WORK TASK:
Track down every line below that holds "Therapy" and copy it.

STUDY MATERIAL:
━━━━━━
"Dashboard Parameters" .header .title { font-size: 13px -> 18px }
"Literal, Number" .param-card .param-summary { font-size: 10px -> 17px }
━━━━━━
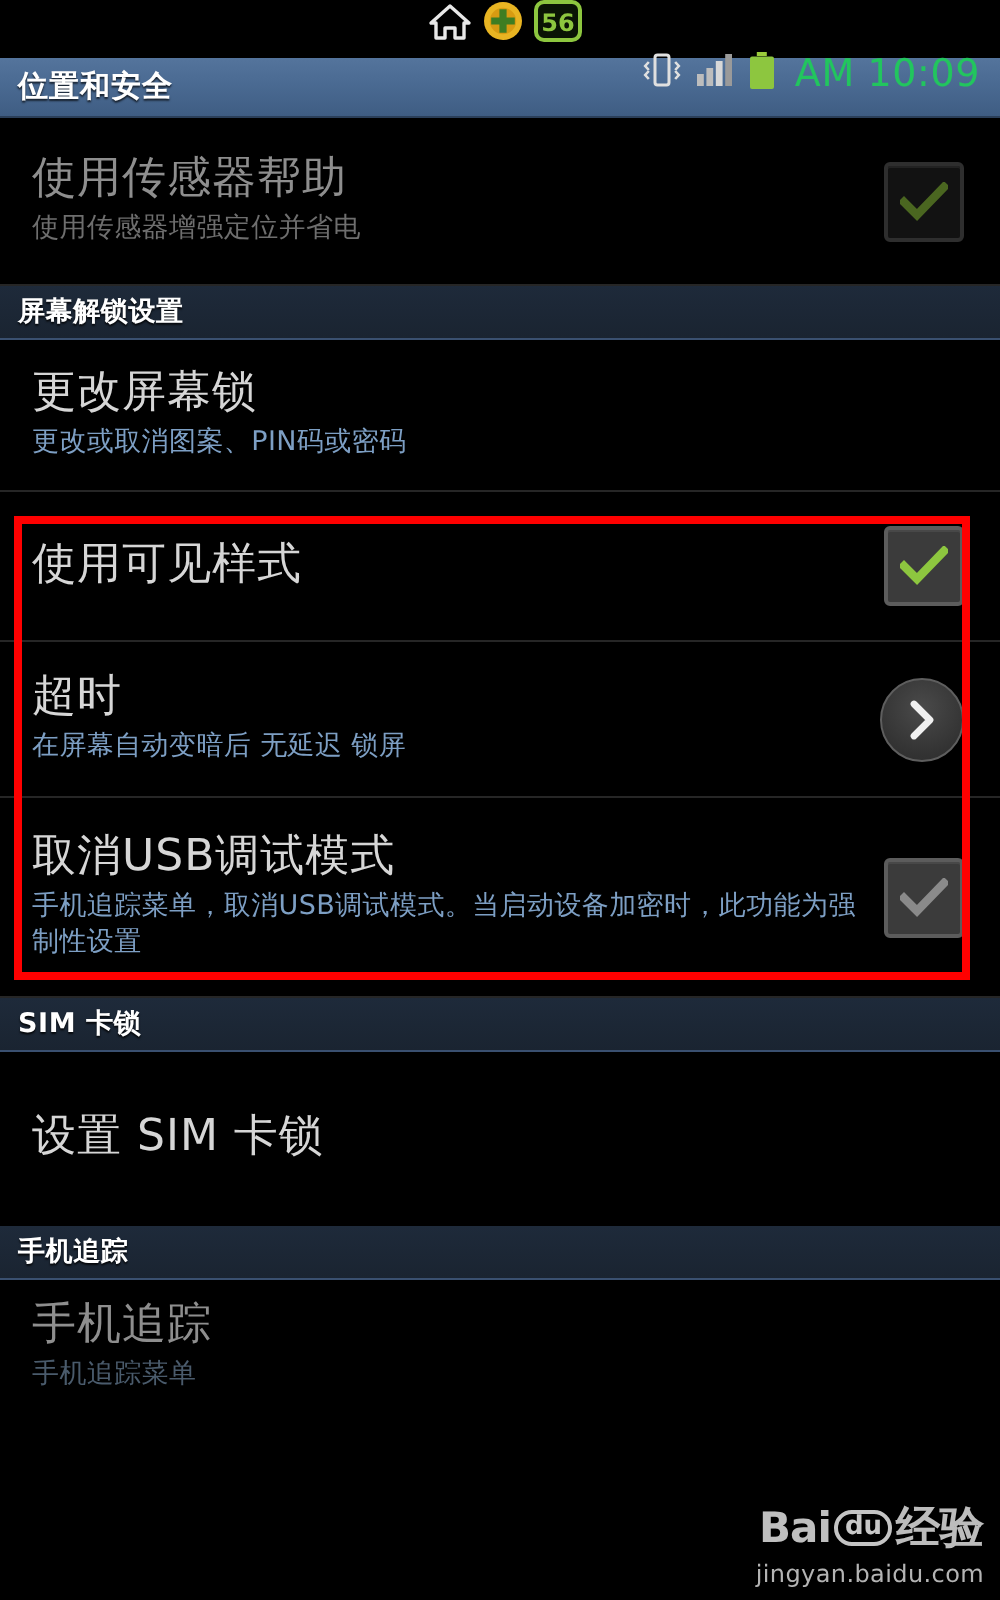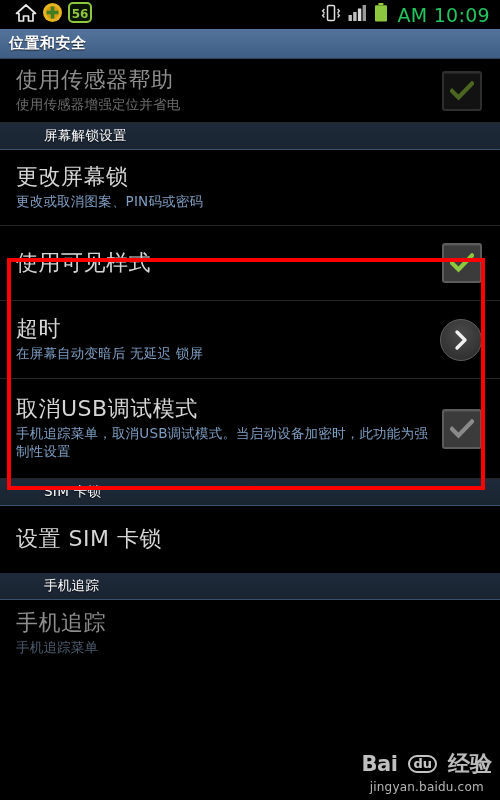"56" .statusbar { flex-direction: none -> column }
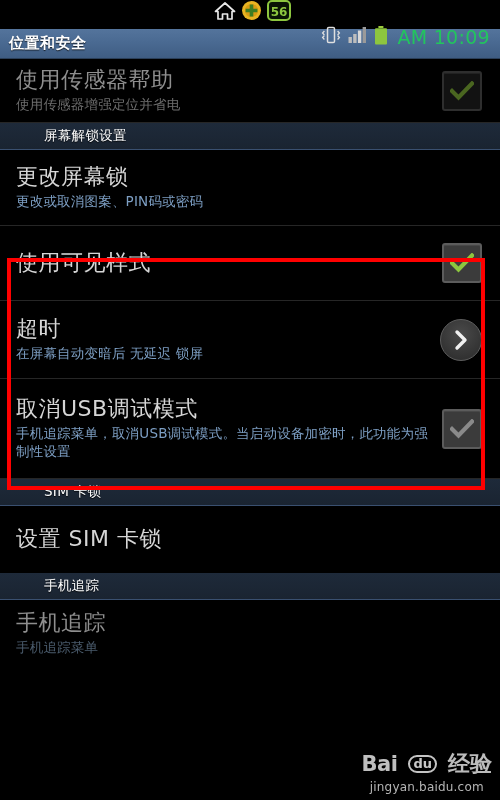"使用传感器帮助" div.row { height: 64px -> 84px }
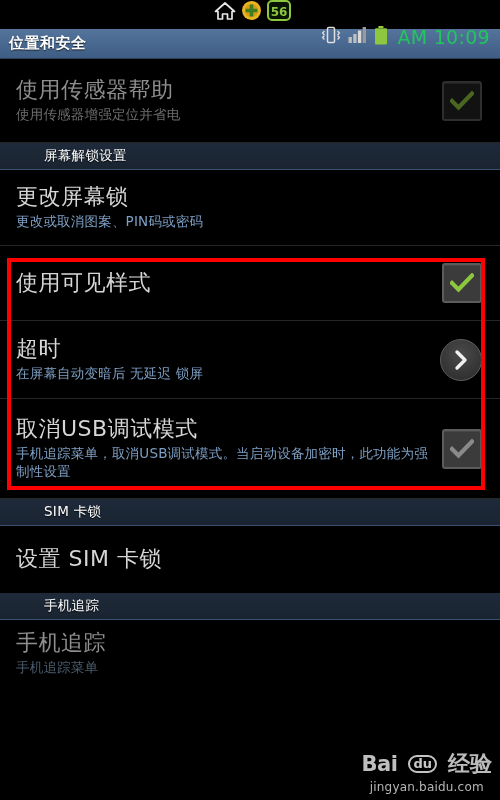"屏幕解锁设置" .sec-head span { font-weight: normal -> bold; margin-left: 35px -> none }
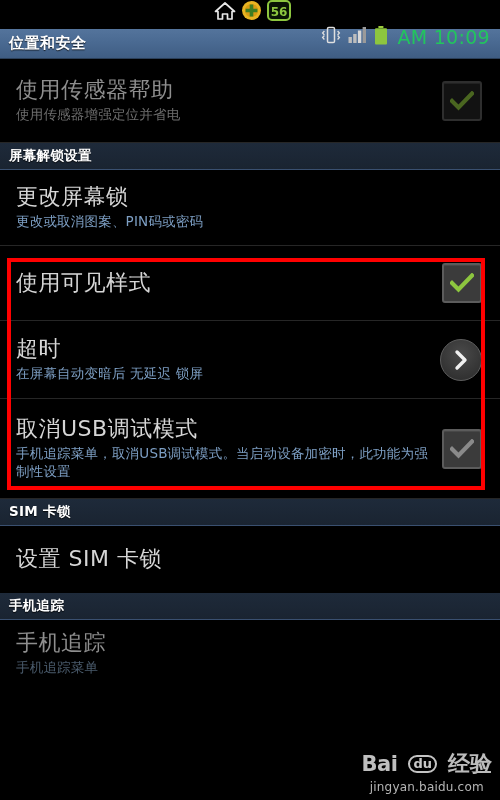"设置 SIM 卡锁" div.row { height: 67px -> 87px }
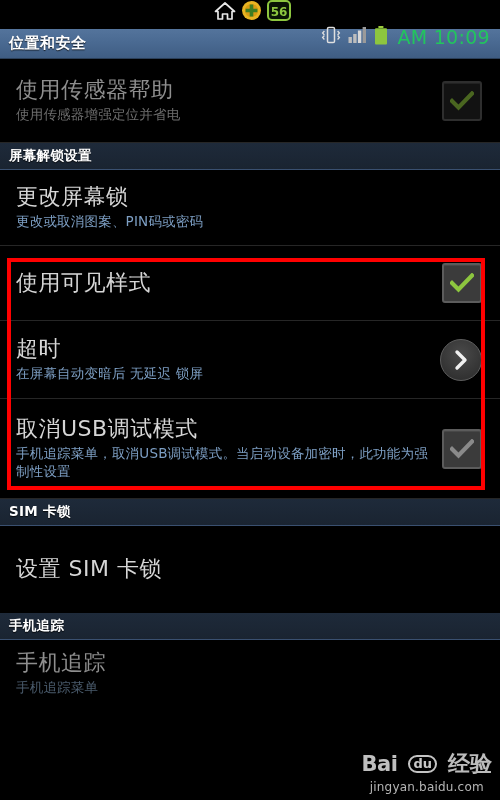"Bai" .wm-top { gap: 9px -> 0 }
━━━━━━
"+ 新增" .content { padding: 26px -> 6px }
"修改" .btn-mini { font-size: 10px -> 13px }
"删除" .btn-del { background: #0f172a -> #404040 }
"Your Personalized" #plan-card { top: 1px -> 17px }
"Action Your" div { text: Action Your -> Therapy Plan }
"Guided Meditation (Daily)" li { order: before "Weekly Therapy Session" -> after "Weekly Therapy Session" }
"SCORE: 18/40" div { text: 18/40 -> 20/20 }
━━━━━━
TASK SOLUTION:
"Action Your" div { text: Action Your -> Therapy Plan }
"Guided Meditation (Daily)" li { order: before "Weekly Therapy Session" -> after "Weekly Therapy Session" }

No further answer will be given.